REBELDES SIN CAUSA
«A excepción de Caleb hijo de Jefone y Josué hijo de Nun, ninguno de vosotros entrará en la tierra por la cual alcé mi mano y juré que os haría habitar en ella» (Nm 14:30 RV95).
Los israelitas fueron unos rebeldes sin causa, porque Dios nunca les dio motivo para que se revelaran contra Él y sus siervos, Moisés y Aarón. Dios les demostró con lujo de detalles su infinito poder y su inagotable amor. Los sacó de Egipto haciendo uso de su autoridad divina enviando diez plagas que diezmó la producción agrícola, los animales y a la población egipcia. Abrió las aguas del mar Rojo para que el pueblo lo atravesara en seco. Sanó las aguas amargas de Mara y el pueblo pudo hidratarse a gusto y placer. Les proveyó del maná que cayó del cielo para alimentarlos. Los defendió de los amalecitas que intentaron destruirlos. Se manifestó en toda su gloria en el monte Sinaí y les dio leyes sabias, justas y santas para que se rigieran por ellas. La nube de día y la columna de fuego de noche, que representaba su magnífica presencia, no se apartó de ellos ni un solo instante. Dios fue tierno, amoroso y fiel con su pueblo, ellos no tuvieron ni una sola razón para rebelarse contra Él.
Como se dijo ayer, Cades Barnea fue un punto de inflexión en su travesía por el desierto, un instante decisivo en la historia nacional del pueblo israelita.
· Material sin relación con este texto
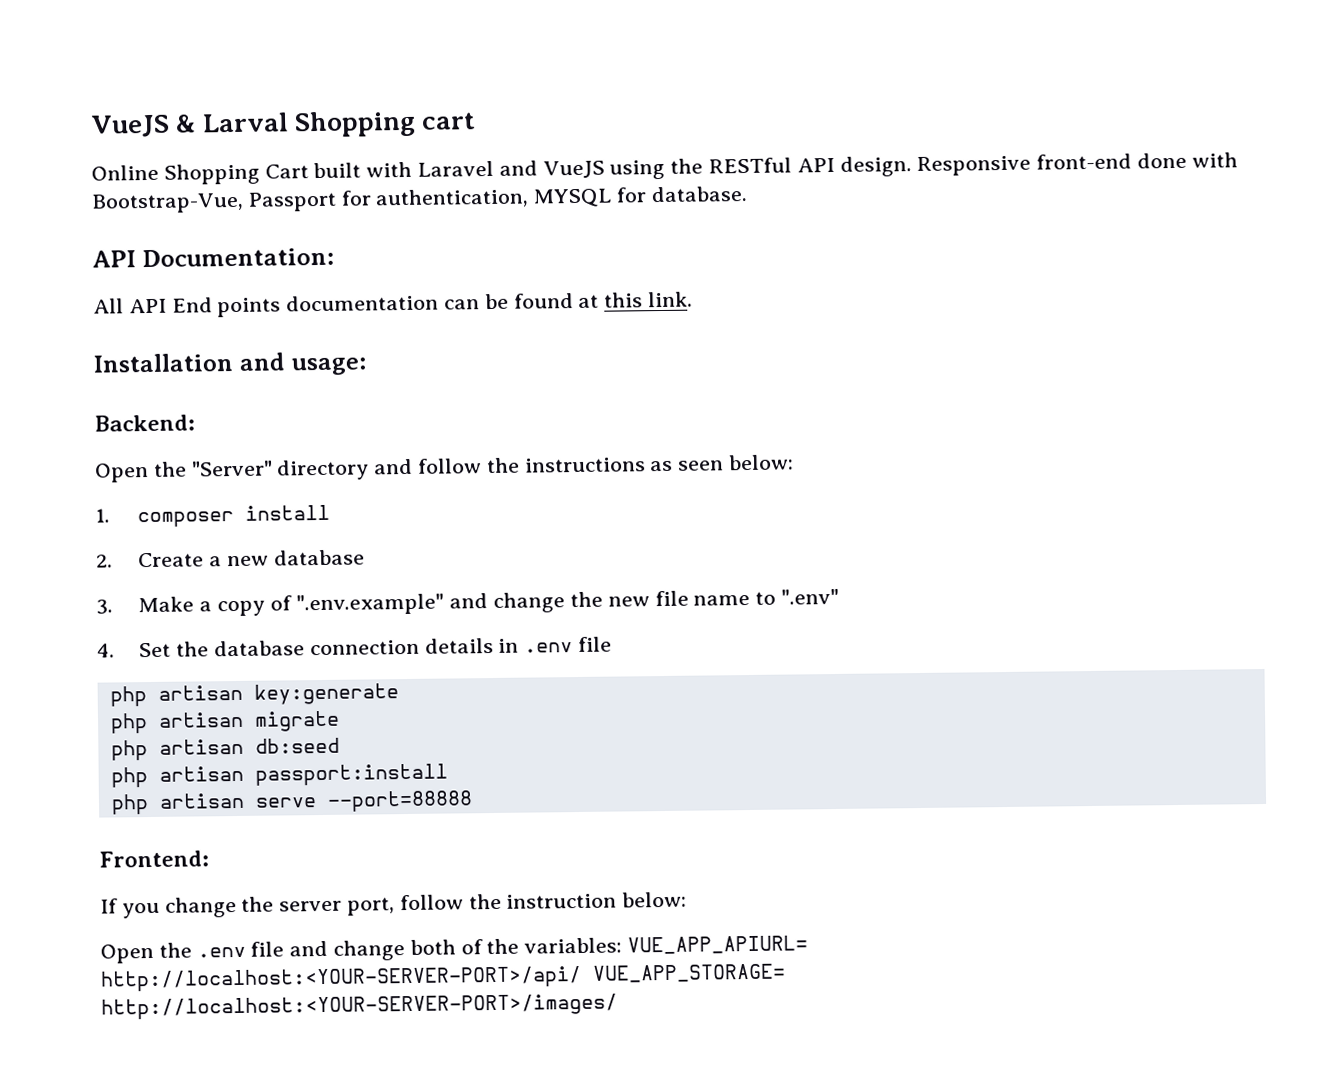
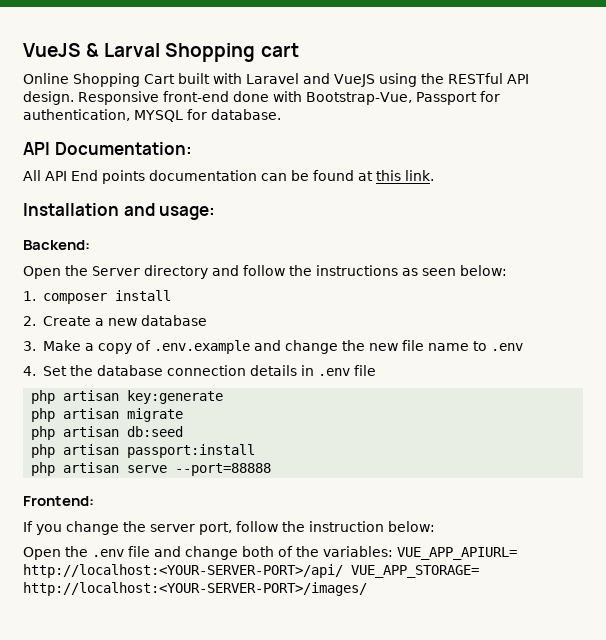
[191,460,273,477] "Server" -> [92,266,140,276] Server
[295,593,445,616] ".env.example" -> [153,340,250,354] .env.example
[780,588,839,605] ".env" -> [490,343,523,351] .env

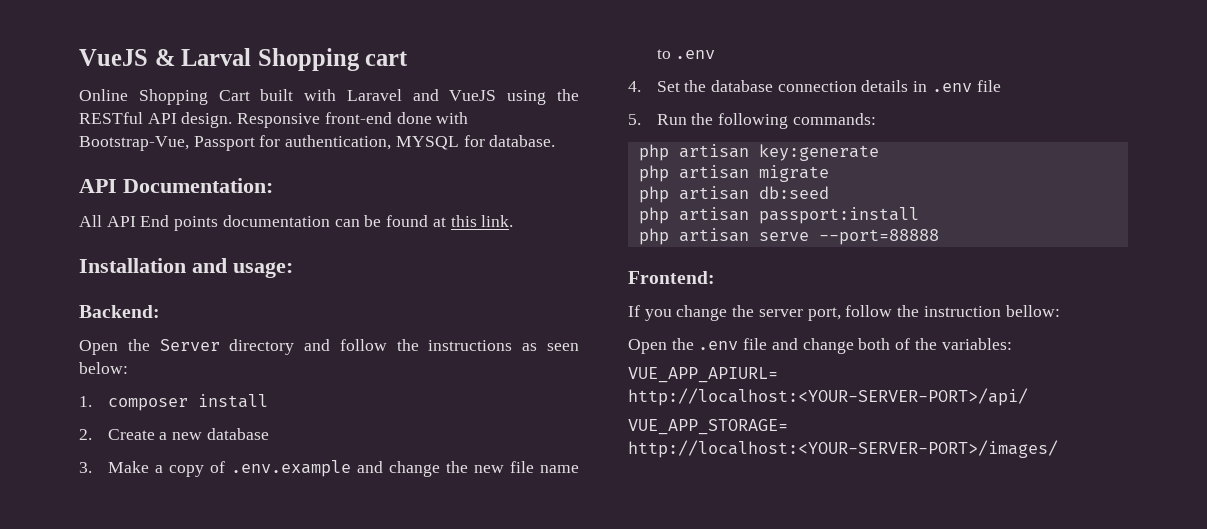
(376, 370) none -> [628,113,876,129] // 5. Run the following commands:
[388,521,435,532] below: -> [1005,305,1060,317] bellow:
(393, 551) none -> (1012, 344) //
(343, 571) none -> (1028, 397) //

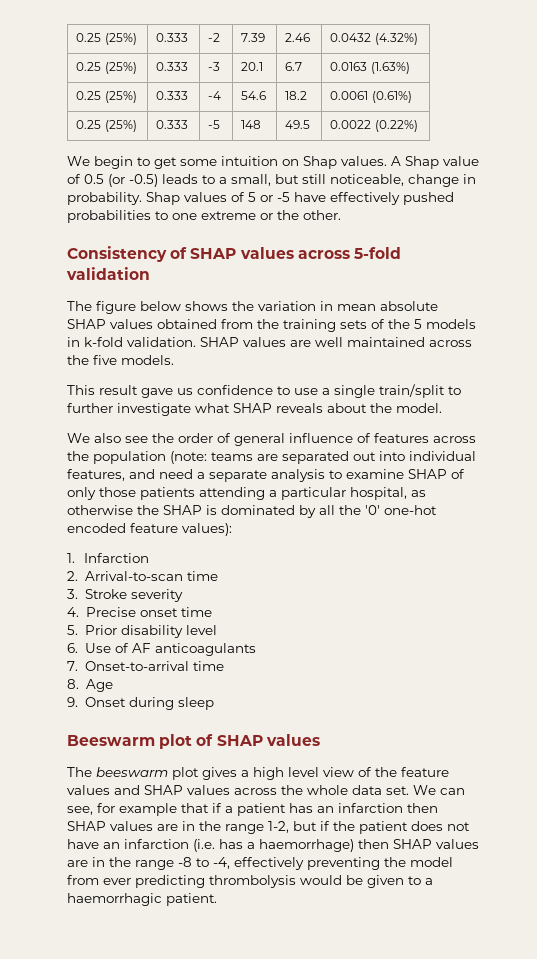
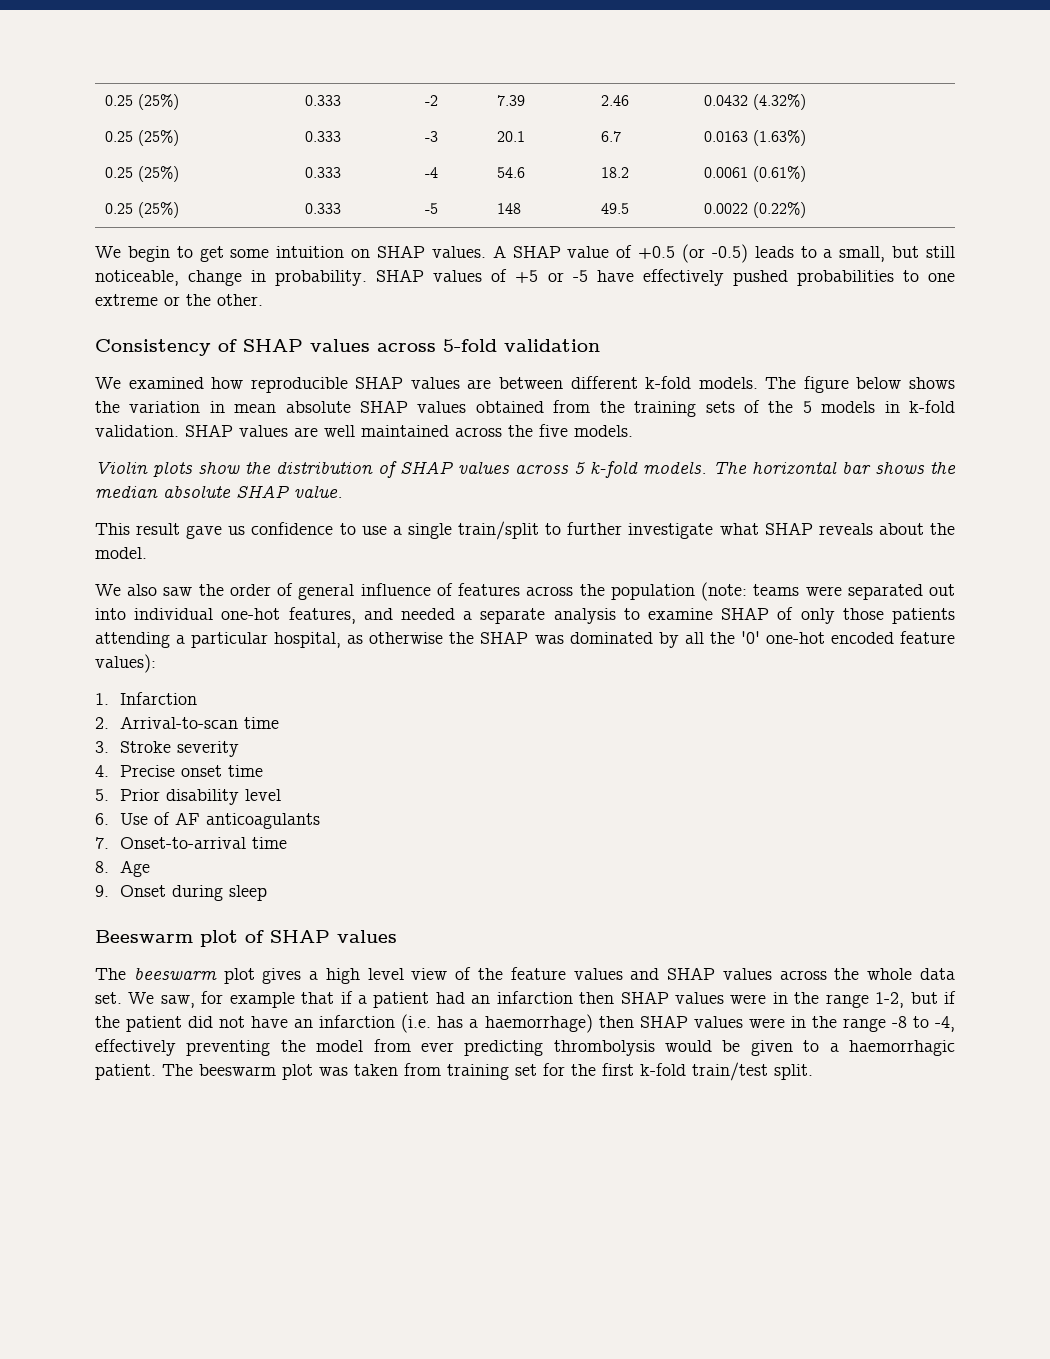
[303,156,337,169] Shap -> [377,245,425,258] SHAP
[405,156,439,169] Shap -> [512,245,561,258] SHAP
[84,174,104,184] 0.5 -> [638,246,676,259] +0.5
[146,192,180,205] Shap -> [376,269,425,282] SHAP
[248,192,256,202] 5 -> [515,270,539,283] +5
(150, 273) none -> [95,376,758,393] We examined how reproducible SHAP values are between different k-fold models.
(174, 360) none -> [95,461,956,478] [95,485,343,498] // Violin plots show the distribution of SHAP values across 5 k-fold models. The horizontal bar shows the median absolute SHAP value.
[125,436,148,443] see -> [163,587,193,596] saw
[257,454,278,461] are -> [805,586,842,596] were
(476, 456) none -> [221,608,281,620] one-hot
[159,469,193,479] need -> [401,608,455,620] needed
[206,505,217,515] is -> [534,635,564,644] was
[440,788,465,795] [67,806,93,815] can see, -> [160,995,195,1008] saw,
[289,803,313,813] has -> [435,992,465,1004] had
[157,824,178,831] are -> [730,994,767,1004] were
[411,821,443,831] does -> [188,1016,214,1028] did
[67,860,88,867] are -> [748,1018,785,1028] were
(217, 899) none -> [162,1062,813,1081] The beeswarm plot was taken from training set for the first k-fold train/test split.

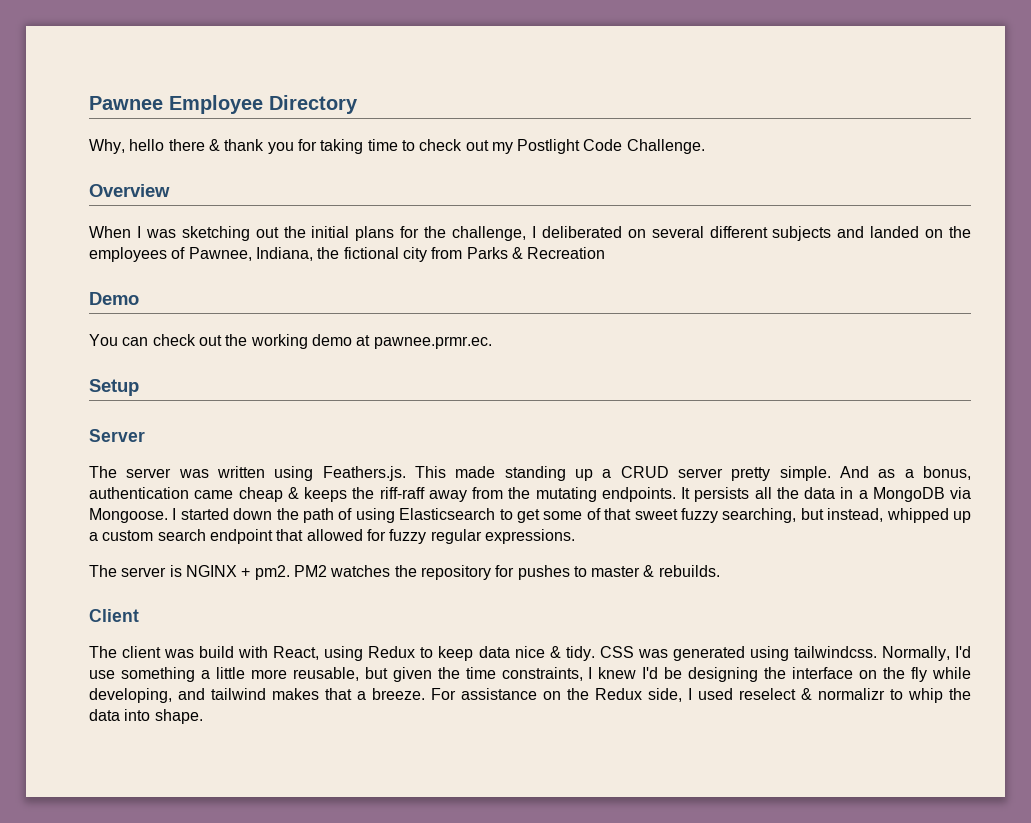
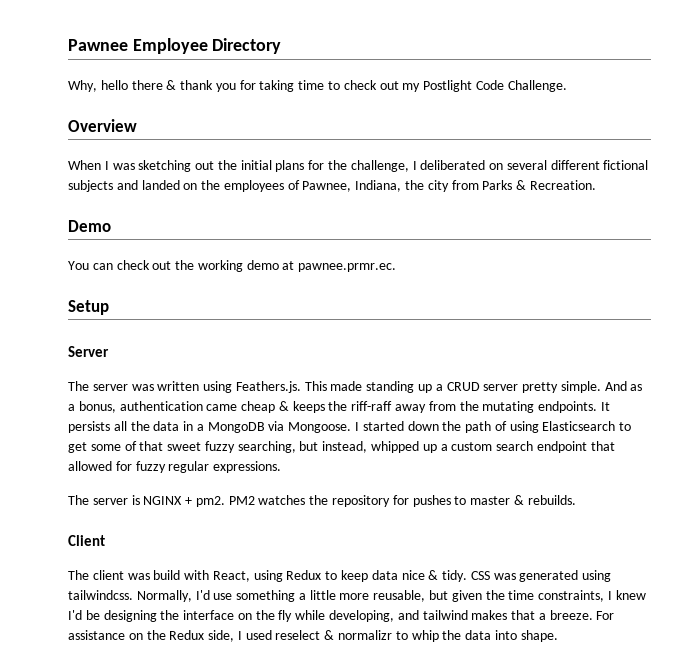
(768, 232) none -> [603,160,649,170] fictional
[343,247,399,259] fictional -> (425, 185) none
[527,247,606,259] Recreation -> [529,180,596,190] Recreation.

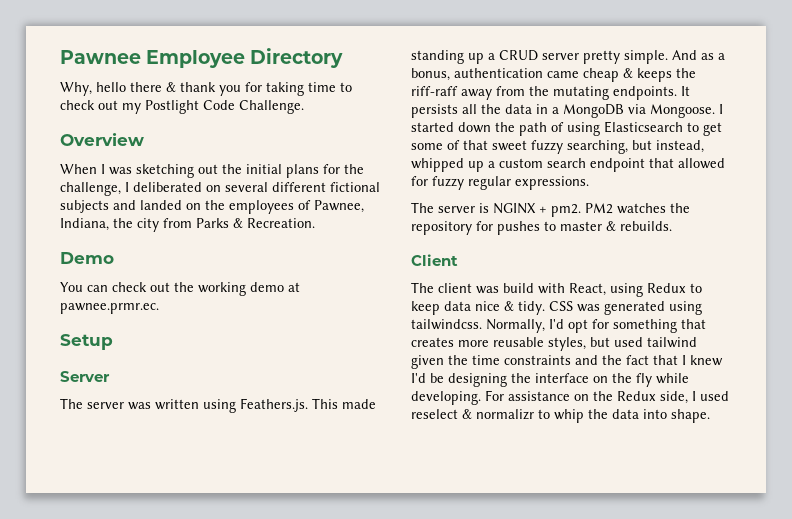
[213,590,605,602] use something a little more reusable, but given the time constraints, -> [568,319,706,333] [411,337,697,351] [411,355,678,369] opt for something that creates more reusable styles, but used tailwind given the time constraints and the fact that
[329,610,593,622] developing, and tailwind makes that a breeze. -> [411,391,481,405] developing.

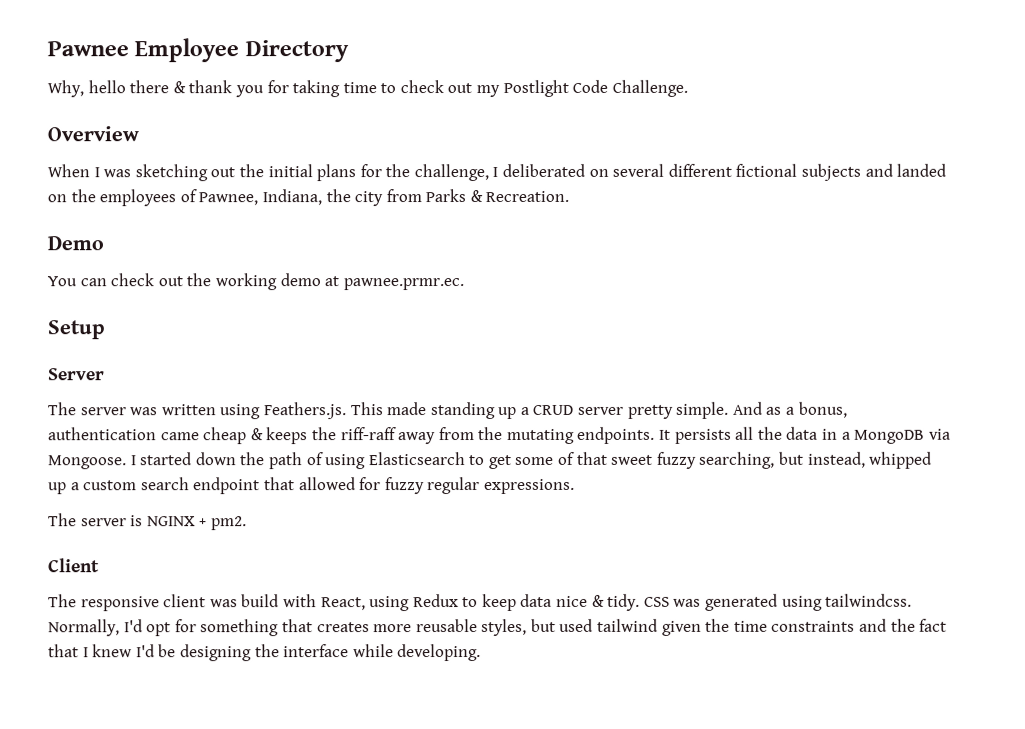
[585,203,690,214] [411,221,672,235] PM2 watches the repository for pushes to master & rebuilds. -> (247, 523) none
(434, 287) none -> [80,596,160,612] responsive
[593,373,689,387] [411,390,729,405] [411,409,710,423] on the fly while developing. For assistance on the Redux side, I used reselect & normalizr to whip the data into shape. -> [352,644,482,662] while developing.

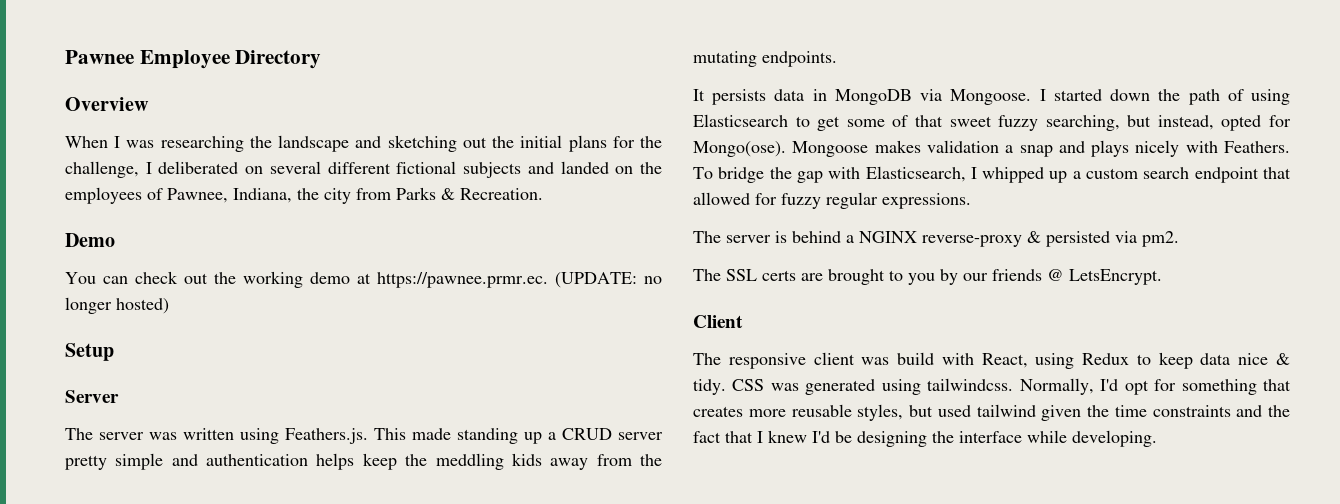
[47,79,688,98] // Why, hello there & thank you for taking time to check out my Postlight Code Challenge. -> (322, 59) none
(132, 173) none -> [160,135,382,152] researching the landscape and
[342,278,464,291] pawnee.prmr.ec. -> [377,272,662,288] [65,297,169,314] https://pawnee.prmr.ec. (UPDATE: no longer hosted)
[676,401,848,419] [48,427,397,445] simple. And as a bonus, authentication came cheap & keeps the riff-raff -> [115,453,542,470] simple and authentication helps keep the meddling kids
(656, 435) none -> (837, 59) //
[735,426,783,440] all the -> (767, 97) none
[841,431,851,440] a -> (827, 95) none
(866, 459) none -> [1221,115,1291,131] [693,140,1290,157] [693,166,977,183] opted for Mongo(ose). Mongoose makes validation a snap and plays nicely with Feathers. To bridge the gap with Elasticsearch, I
[146,516,247,531] NGINX + pm2. -> [792,231,1179,247] [693,269,1162,285] behind a NGINX reverse-proxy & persisted via pm2. // The SSL certs are brought to you by our friends @ LetsEncrypt.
Los doce espías convencieron a la congregación de la fiereza de los habitantes de la Tierra Prometida, de la estatura de los gigantes y de las enormes murallas de las ciudades, y el pueblo se empezó a ver a sí mismo como langostas. Dejaron de mirarse como Dios los veía: su pueblo escogido, su nación santa, sus sacerdotes reales, su esposa amada, su príncipe glorioso y sus misioneros al mundo. Empezaron a llorar a gritos y se quejaron amargamente. Acusaron a Dios de haberlos traído al desierto para matarlos y para que sus esposas e hijos fueran llevados como botín. Conspiraron contra Moisés y Aarón para elegir nuevos líderes que los condujeran de regreso a Egipto. Se les metió la idea en la cabeza que debían apedrear a Caleb y a Josué. Tristemente, Israel se comportó como un pueblo rebelde sin causa.
Entonces Moisés intercedió por el pueblo de Israel y el Señor los perdonó. Pero Dios les infligió una disciplina tan dura que no la olvidarían jamás; Dios hizo con ellos exactamente como los oyó decir. Dios ordenó que el pueblo diera media vuelta de regreso al desierto para deambular entre sus dunas de arena por cuarenta años, un año por cada día que los espías permanecieron en Canaán. Todos los que tuvieran veinte años o más caerían muertos en el desierto y no verían la Tierra Prometida, tierra buena y espaciosa donde fluyen la leche y la miel. Ellos que dijeron que sus hijos serían llevados como botín, pues ellos serían los únicos que entrarían a la tierra a disfrutar de lo que sus padres despreciaron. Solo Caleb líder de la tribu de Judá y Josué líder de la tribu de Efraín, por mantener una actitud de fe y obediencia ante el Señor, entrarán triunfantes en la Tierra Prometida y sus descendientes poseerán la porción de tierra que les corresponda. Y el pueblo rebelde sin causa pereció por su incredulidad y desobediencia.
La incredulidad y la desobediencia fue un binomio nefasto para Israel, y también lo es para una vida cristiana victoriosa, porque nos aleja de la presencia, de los planes y de las bendiciones del Señor. Jonty Allcock, en su libro «Mandamientos imposibles», escribió: «La obediencia es impulsada por un entendimiento maravilloso de la bondad de los mandatos de Dios». Es decir, cada mandato del Señor es ordenado para nuestra edificación espiritual, nuestra bendición emocional y nuestro beneficio material. La vida cristiana está llena de estos momentos cruciales, son ineludibles, y son preparados divinamente con un propósito de bien. No lo olvides nunca: ¡Creer y obedecer te conduce a poseer y disfrutar!